### WORK TO BE COMPLETED:
Leaving out the pictures, write out exactly each line from the line with "Steel grille helmet - grille, adjustable: 5" through the close of the listing below.

Start of Block

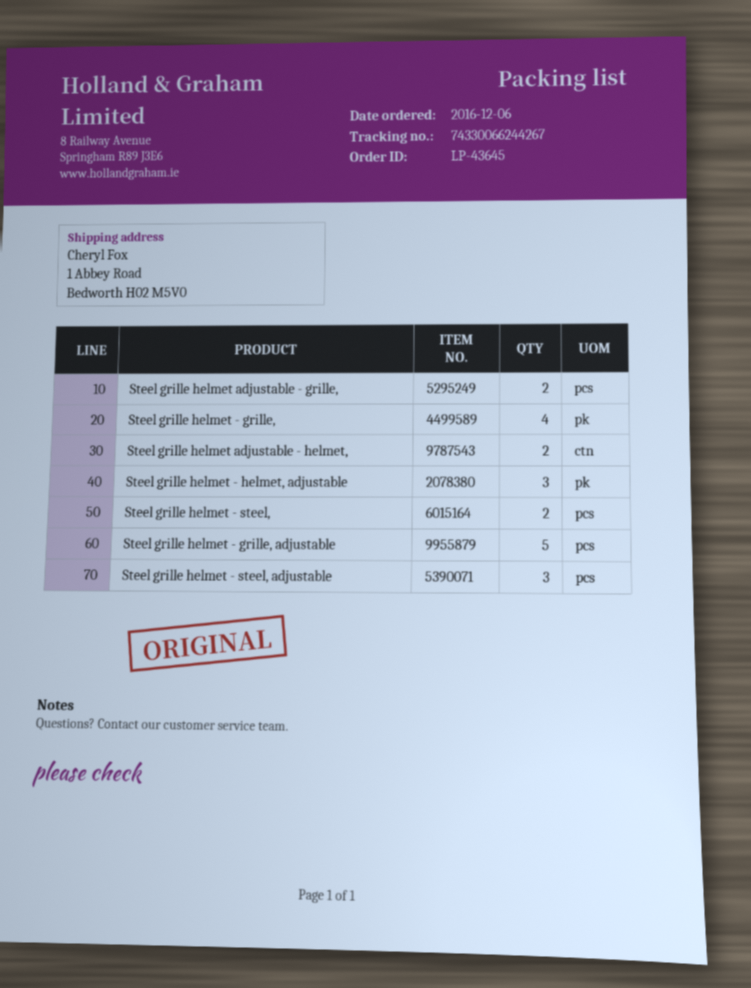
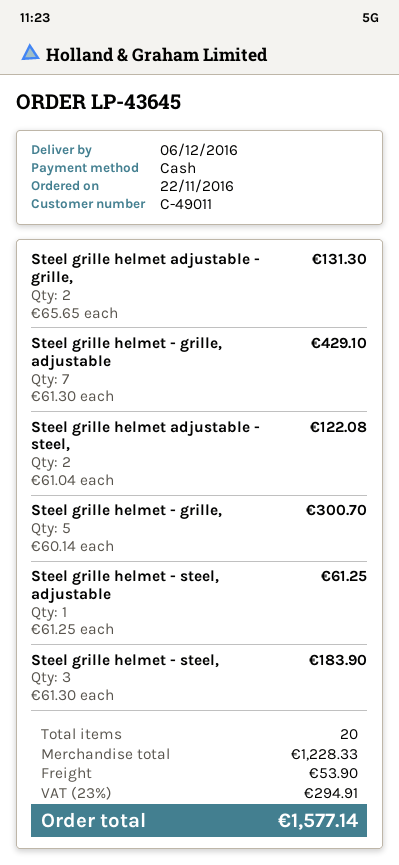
order date: 2016-12-06 -> 2016-11-22
Steel grille helmet - grille,: 4 -> 5
Steel grille helmet adjustable - helmet,: 2 -> none
Steel grille helmet - helmet, adjustable: 3 -> none
Steel grille helmet - steel,: 2 -> 3
Steel grille helmet - grille, adjustable: 5 -> 7
Steel grille helmet - steel, adjustable: 3 -> 1
Steel grille helmet adjustable - steel,: none -> 2

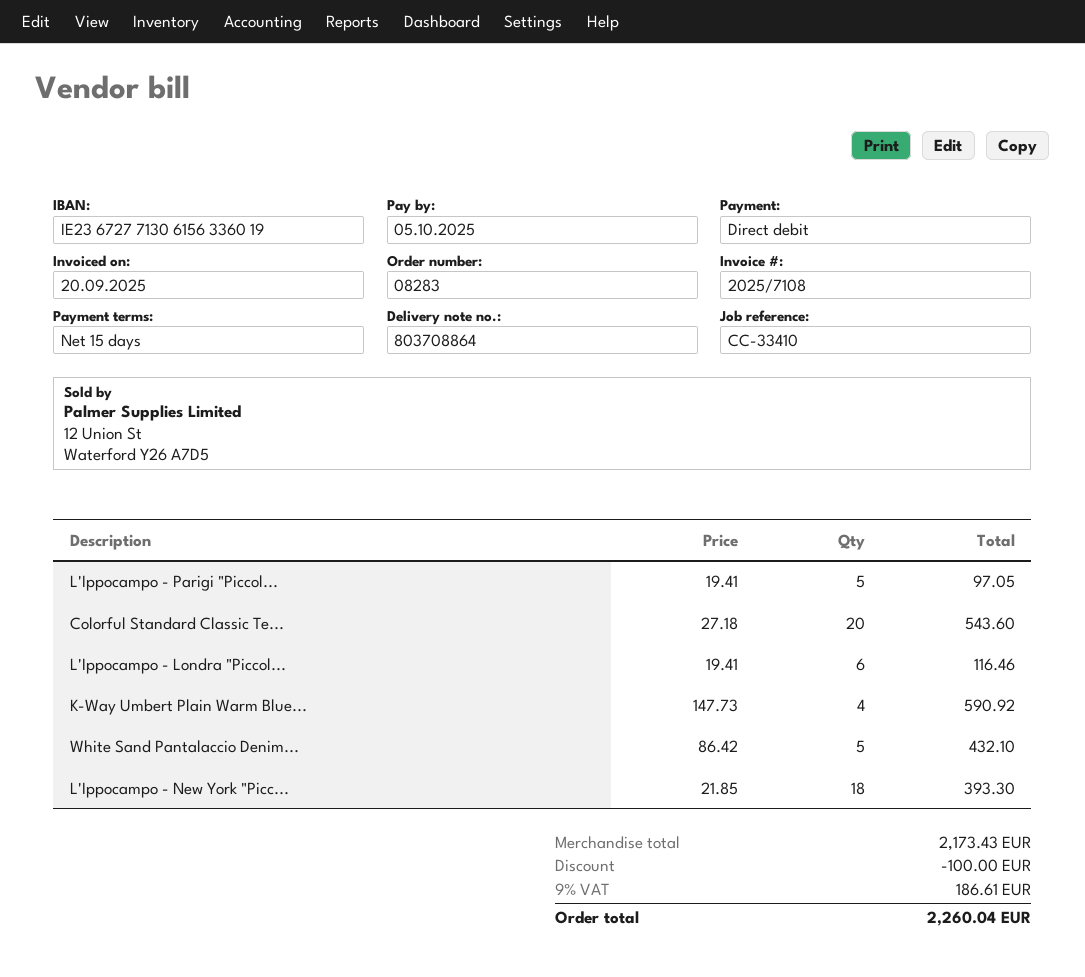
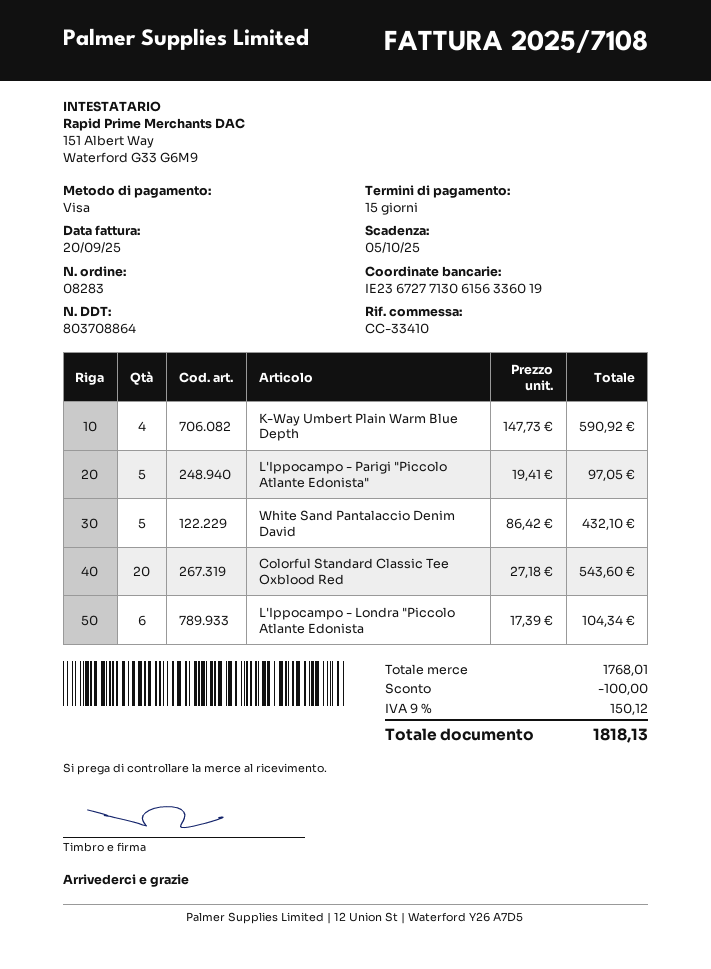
payment method: direct debit -> Visa
L'Ippocampo - Londra "Piccol...: 6 x 19.41 = 116.46 -> 6 x 17.39 = 104.34
L'Ippocampo - New York "Picc...: 18 x 21.85 = 393.30 -> none
subtotal: 2173.43 -> 1768.01
tax: 9% = 186.61 -> 9% = 150.12
total: 2260.04 -> 1818.13

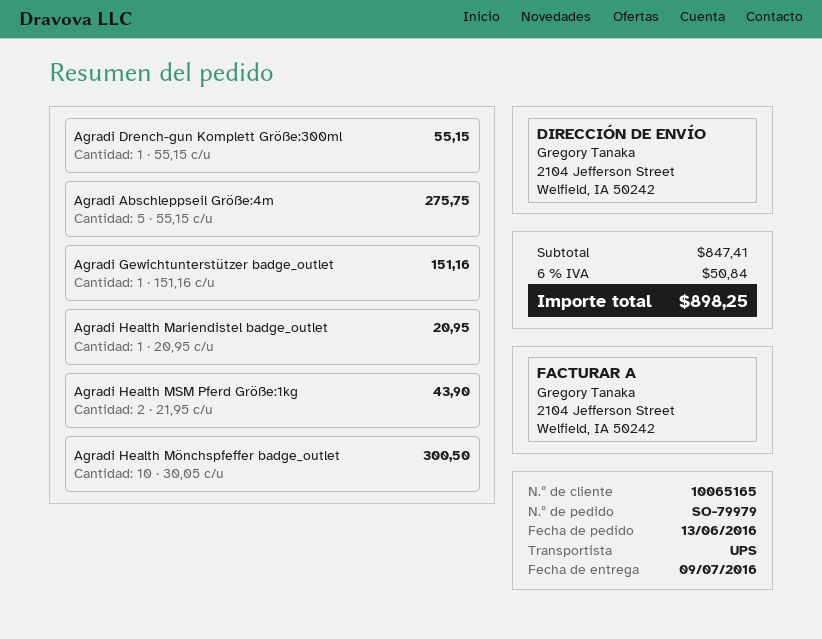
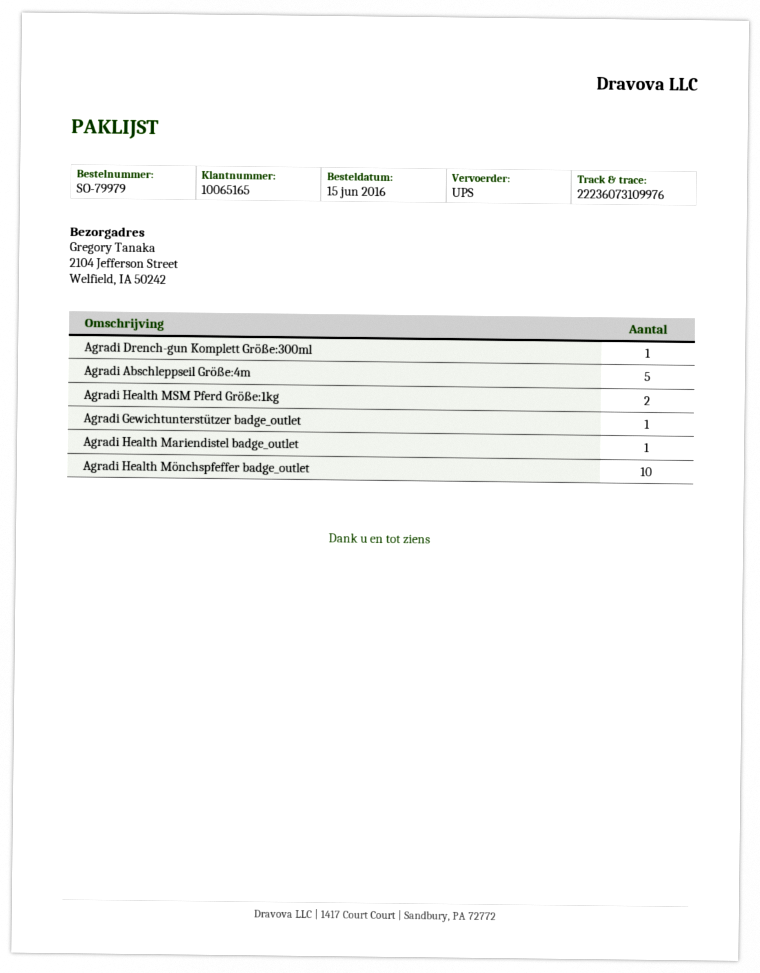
order date: 2016-06-13 -> 2016-06-15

End of Block

### EXERCISE SOLUTION:
Steel grille helmet - grille, adjustable: 5 -> 7
Steel grille helmet - steel, adjustable: 3 -> 1
Steel grille helmet adjustable - steel,: none -> 2

payment method: direct debit -> Visa
L'Ippocampo - Londra "Piccol...: 6 x 19.41 = 116.46 -> 6 x 17.39 = 104.34
L'Ippocampo - New York "Picc...: 18 x 21.85 = 393.30 -> none
subtotal: 2173.43 -> 1768.01
tax: 9% = 186.61 -> 9% = 150.12
total: 2260.04 -> 1818.13

order date: 2016-06-13 -> 2016-06-15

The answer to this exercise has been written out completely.